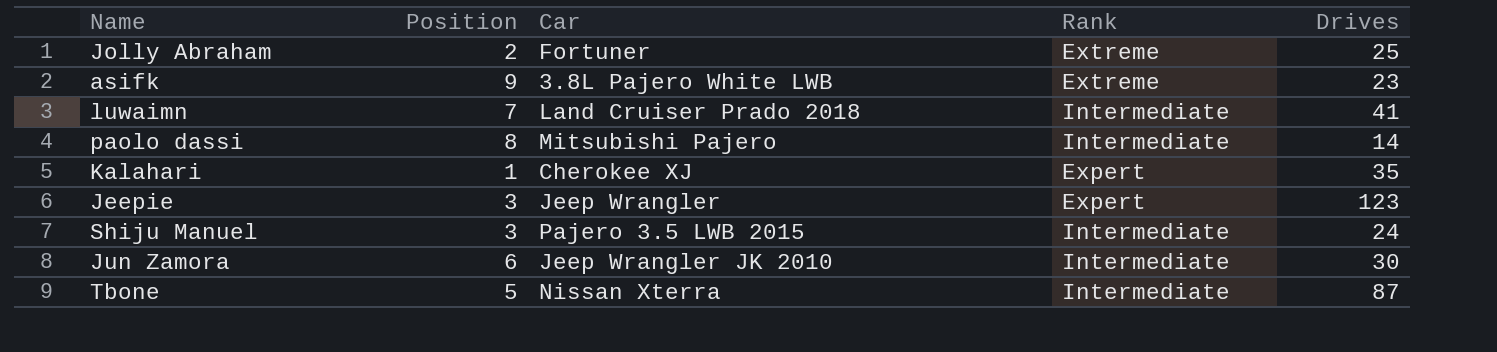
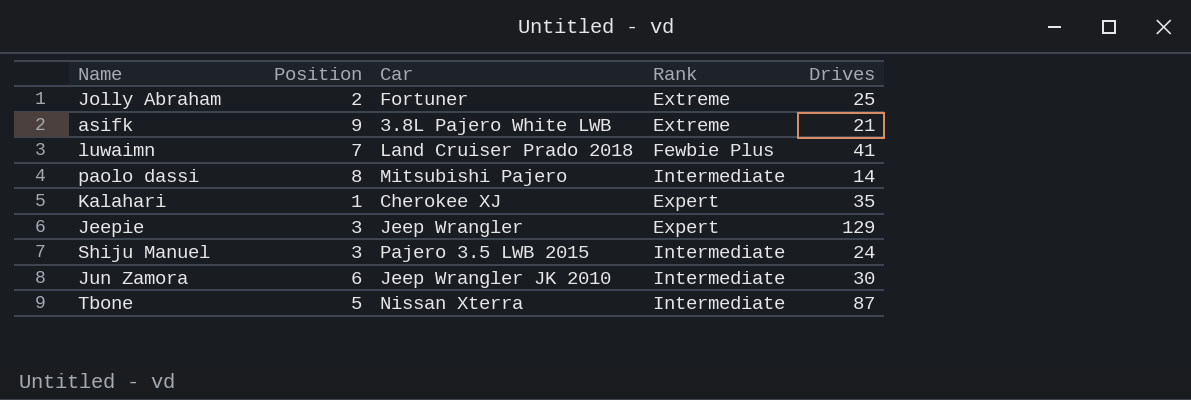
asifk | Drives: 23 -> 21
luwaimn | Rank: Intermediate -> Fewbie Plus
Jeepie | Drives: 123 -> 129

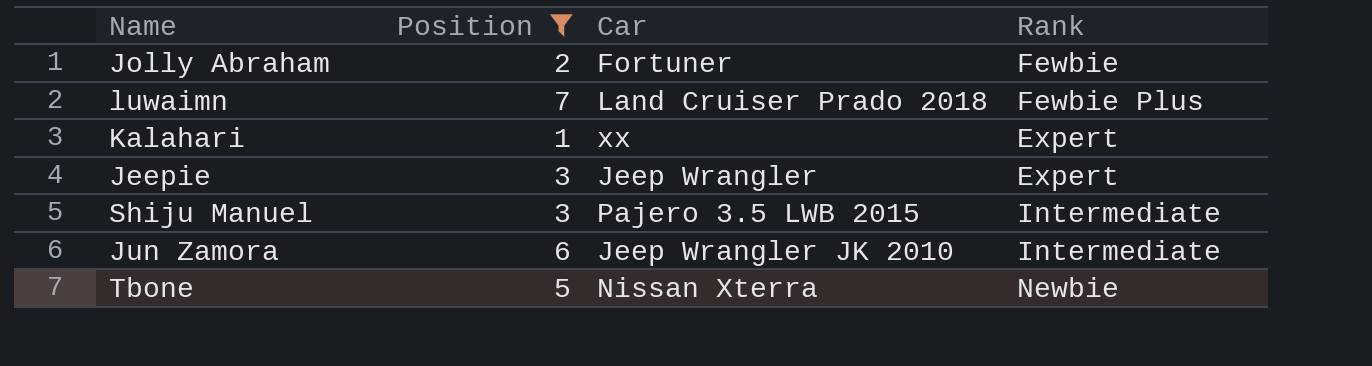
filter: none -> Position <= 7
column Drives | position: 5 -> none
Jolly Abraham | Rank: Extreme -> Fewbie
Kalahari | Car: Cherokee XJ -> xx
Tbone | Rank: Intermediate -> Newbie

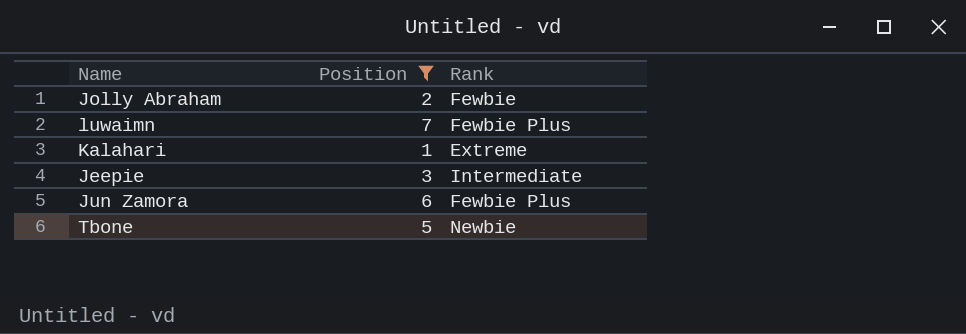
column Car | position: 3 -> none
row Shiju Manuel: 3 | Pajero 3.5 LWB 2015 | Intermediate -> none
Kalahari | Rank: Expert -> Extreme
Jeepie | Rank: Expert -> Intermediate
Jun Zamora | Rank: Intermediate -> Fewbie Plus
☆ ☆ ☆ ☆ ☆ ☆ ☆
Copy out only the lines from the one containing "Kalahari | Rank: Expert -> Extreme" down to the last line of the material, keeping both ends.

Kalahari | Rank: Expert -> Extreme
Jeepie | Rank: Expert -> Intermediate
Jun Zamora | Rank: Intermediate -> Fewbie Plus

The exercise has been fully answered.